Event planners arrange all aspects of events and professional gatherings. Although they put in long hours leading in their offices and onsite at hotels or conference centers, they often travel to attend events and visit meeting sites. “Event planning can take you to exciting places where client parties are set up or the materials for their functions are located,” noted Zippia. “Depending on your exact niche of event planning, you can travel anywhere to both nearby cities and distant countries.”

6. Archaeologist, Environmental Scientist

Devoting your working life to the study of Earth, human history and pre-history takes passion and years of specialized study. However, the fieldwork required in positions of these and many other science-based, study-intensive areas is often an unplanned reward. Spending large parts of your work day away from the lab in remote parts of the world is enticement enough for many to take the plunge.

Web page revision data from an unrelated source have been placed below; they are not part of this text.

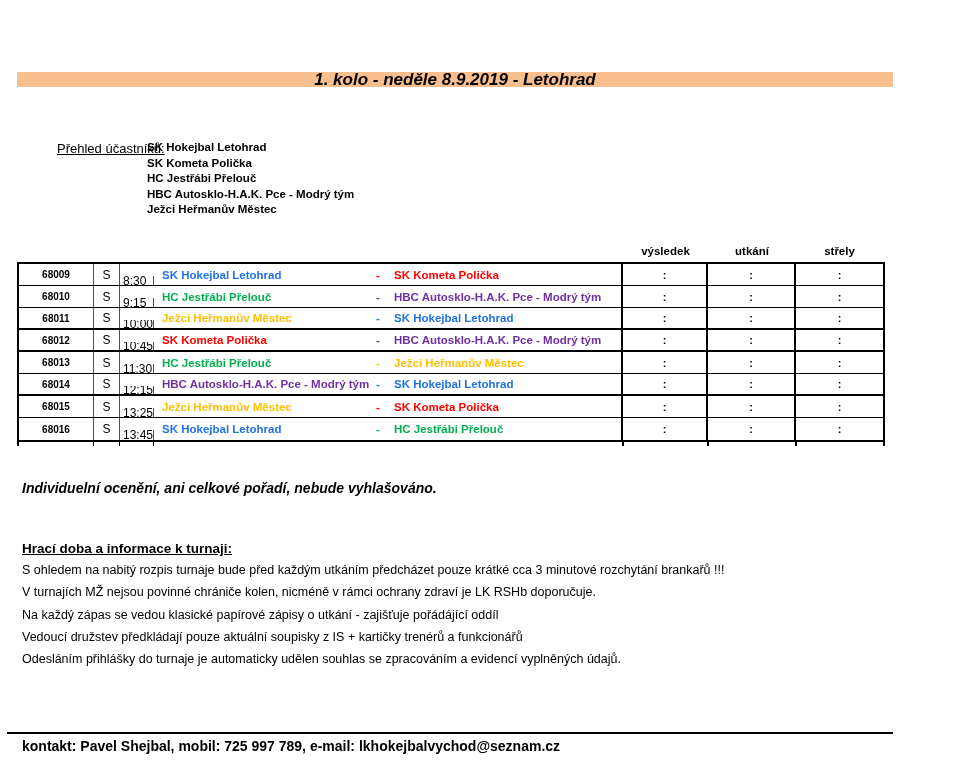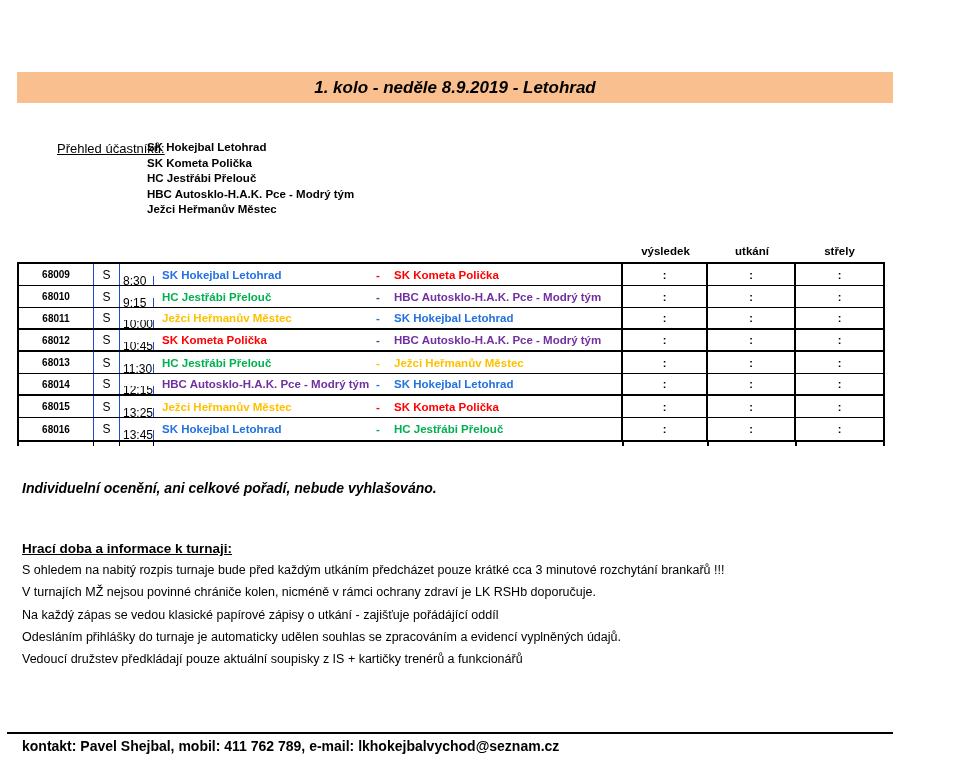--- a/index.html
+++ b/index.html
@@ -5,21 +5,21 @@
   html,body { margin:0; padding:0; background:#fff; }
   .page {
     position:relative; width:968px; height:765px; background:#fff;
     font-family:"Liberation Sans", sans-serif; color:#000; overflow:hidden;
   }
   .title {
     position:absolute; left:17px; top:8px; width:876px;
     text-align:center; font-size:29px; font-weight:bold; letter-spacing:-0.5px;
   }
   .banner {
-    position:absolute; left:17px; top:72px; width:876px; height:31px;
+    position:absolute; left:17px; top:72px; width:876px; height:15px;
     display:flex; align-items:center; justify-content:center;
     font-size:17px; font-weight:bold; font-style:italic;
   }
   .participants-label {
     position:absolute; left:28px; top:141px;
     font-size:13px; text-decoration:underline;margin-left:29px;
   }
   .participants-list { position:absolute; left:147px; top:140px; }
   .participants-list .team { font-size:11.5px; font-weight:bold; line-height:15.5px; }
 
@@ -227,20 +227,20 @@
       <i></i>
   </div>
 
   <div class="award-note">Individuelní ocenění, ani celkové pořadí, nebude vyhlašováno.</div>
 
   <div class="info-heading">Hrací doba a informace k turnaji:</div>
   <div class="info-lines">
       <p class="info-line">S ohledem na nabitý rozpis turnaje bude před každým utkáním předcházet pouze krátké cca 3 minutové rozchytání brankařů !!!</p>
       <p class="info-line">V turnajích MŽ nejsou povinné chrániče kolen, nicméně v rámci ochrany zdraví je LK RSHb doporučuje.</p>
       <p class="info-line">Na každý zápas se vedou klasické papírové zápisy o utkání - zajišťuje pořádájící oddíl</p>
+      <p class="info-line">Vedoucí družstev předkládají pouze aktuální soupisky z IS + kartičky trenérů a funkcionářů</p>
       <p class="info-line">Odesláním přihlášky do turnaje je automaticky udělen souhlas se zpracováním a evidencí vyplněných údajů.</p>
-      <p class="info-line">Vedoucí družstev předkládají pouze aktuální soupisky z IS + kartičky trenérů a funkcionářů</p>
     </div>
 
   <div class="footer-rule"></div>
-  <div class="contact">kontakt: Pavel Shejbal, mobil: 411 762 789, e-mail: lkhokejbalvychod@seznam.cz</div>
+  <div class="contact">kontakt: Pavel Shejbal, mobil: 725 997 789, e-mail: lkhokejbalvychod@seznam.cz</div>
 
 </div>
 
 </body></html>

7. Freelance Travel Writer or Photographer

With remote work so prevalent now, you don’t need a travel-focused job to make a living abroad. Freelance writers and photographers can make great money if they latch on to a secure travel gig. As the Dream Big, Travel Far blog pointed out, almost anyone with a laptop, a camera/phone for taking images, Wi-Fi and a bit of knowledge about websites or hosts can become a digital nomad, blogging or vlogging from anywhere in the world.

8. House and Pet Sitter

According to Zippia, international house sitters “willing and ready to travel abroad at a moment’s notice” are in huge demand. Simply being present and taking care of the daily tasks around the home is an invaluable service and provides peace of mind to many traveling homeowners. Job duties include maintaining security on site, household cleaning duties, lawn, plant and pool maintenance, forwarding calls and mail, contacting home service providers and caring for pets.